WHAT THE EXERCISE ASKS
Copy, exactly as written, the lines that begin at the one containing "shipping: none -> 99.50" and end at the one containing "total: 2100.00 -> 2187.96". Skip any pictures in the data below.

RECORDS PROVIDED
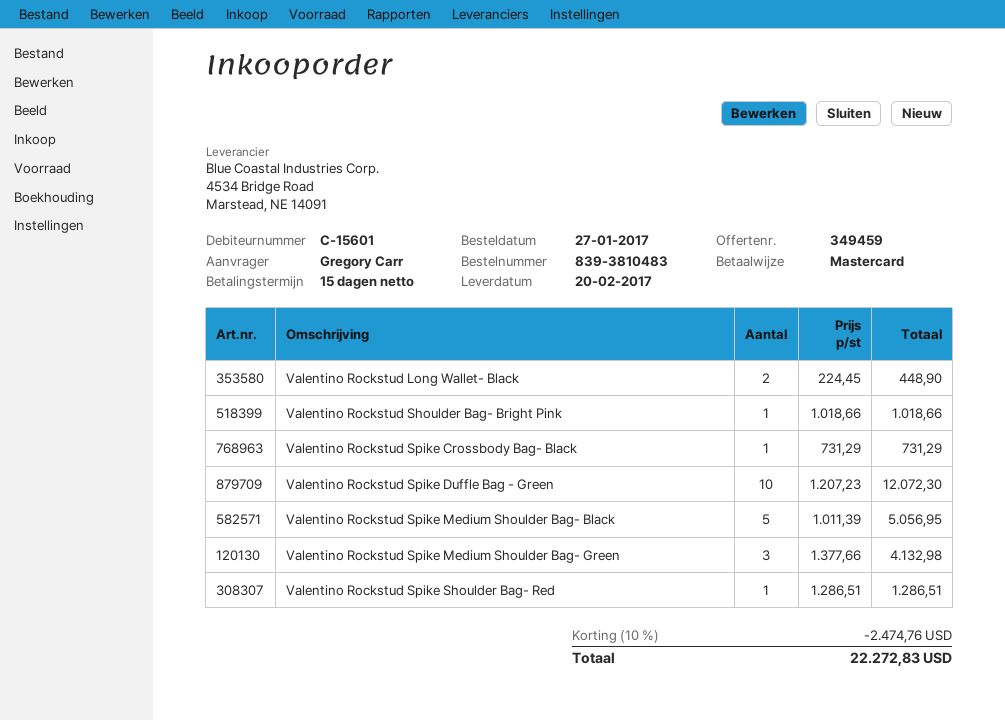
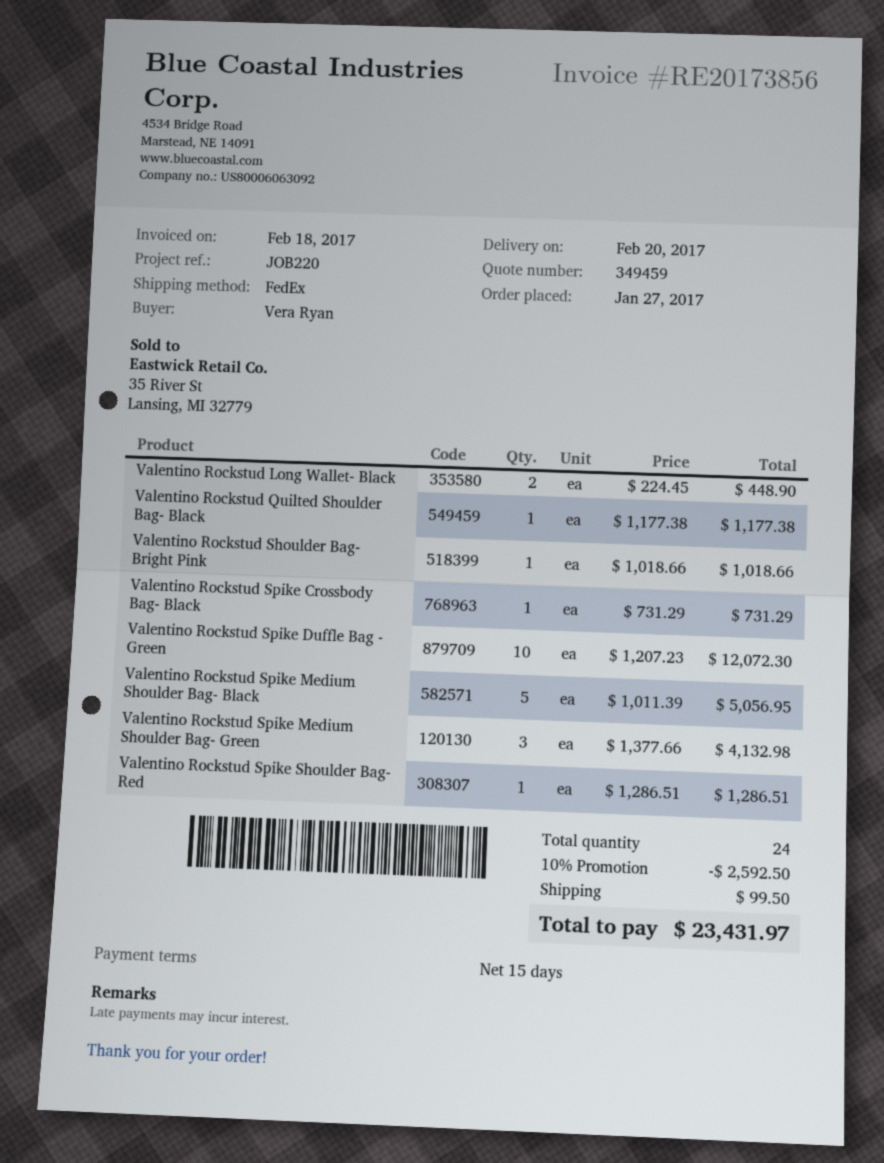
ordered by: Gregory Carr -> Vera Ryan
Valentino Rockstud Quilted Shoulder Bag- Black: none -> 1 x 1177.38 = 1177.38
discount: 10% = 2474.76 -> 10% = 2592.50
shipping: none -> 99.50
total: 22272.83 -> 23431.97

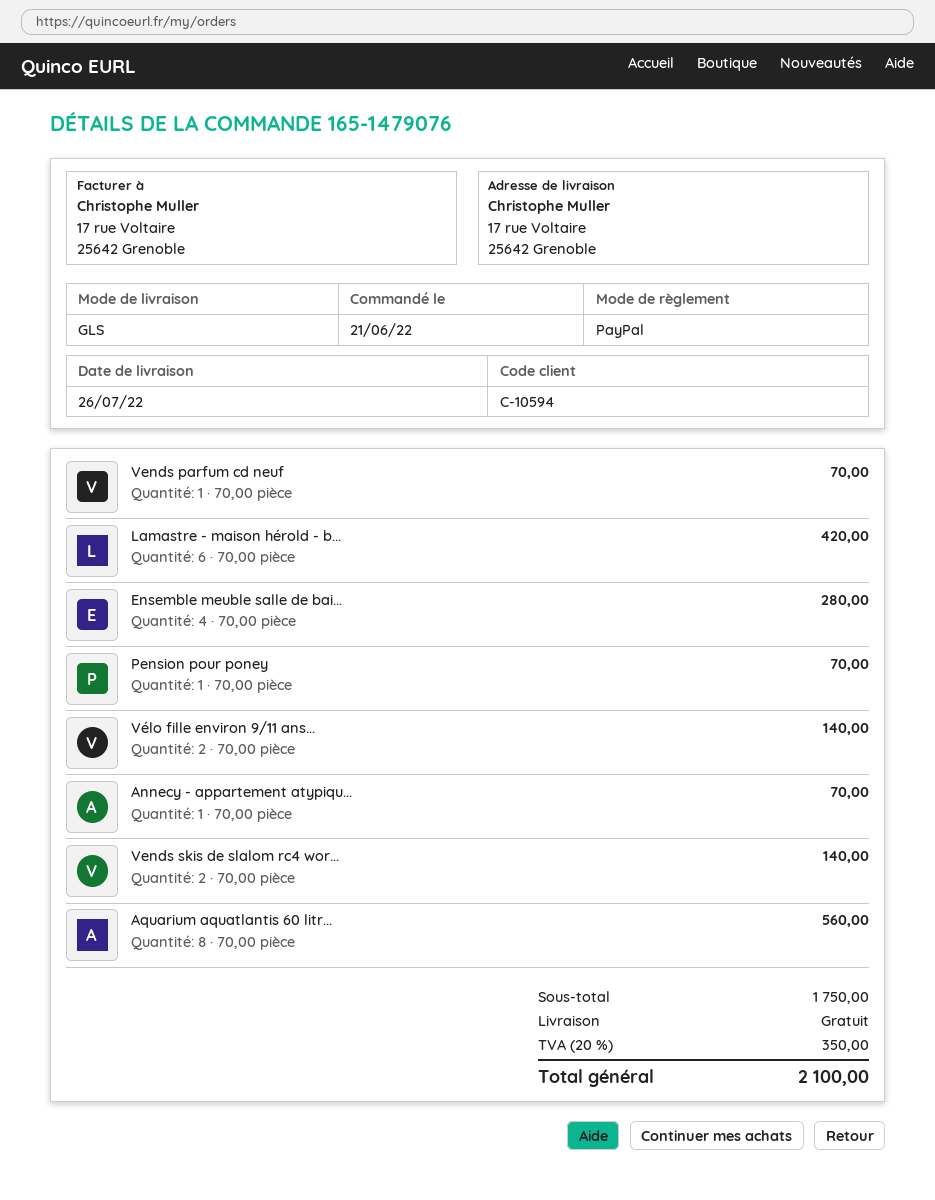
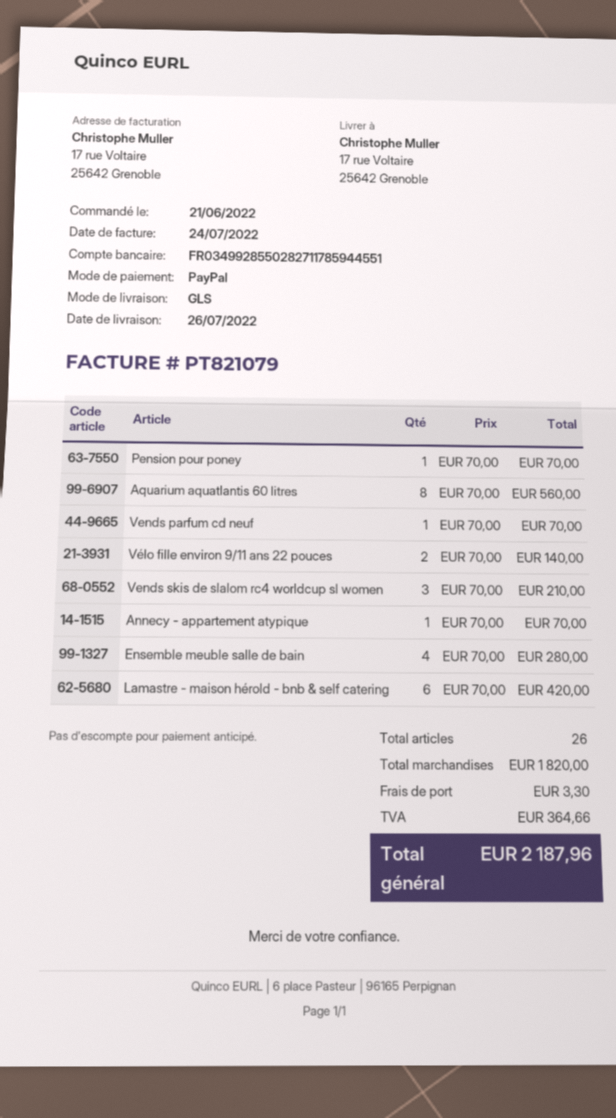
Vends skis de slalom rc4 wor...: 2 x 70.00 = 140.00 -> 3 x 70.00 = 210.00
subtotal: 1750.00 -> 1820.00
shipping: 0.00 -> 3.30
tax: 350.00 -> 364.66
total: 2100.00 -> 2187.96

...

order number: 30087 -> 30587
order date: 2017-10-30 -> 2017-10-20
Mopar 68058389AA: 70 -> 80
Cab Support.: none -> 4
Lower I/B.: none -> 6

TASK SOLUTION
shipping: none -> 99.50
total: 22272.83 -> 23431.97

Vends skis de slalom rc4 wor...: 2 x 70.00 = 140.00 -> 3 x 70.00 = 210.00
subtotal: 1750.00 -> 1820.00
shipping: 0.00 -> 3.30
tax: 350.00 -> 364.66
total: 2100.00 -> 2187.96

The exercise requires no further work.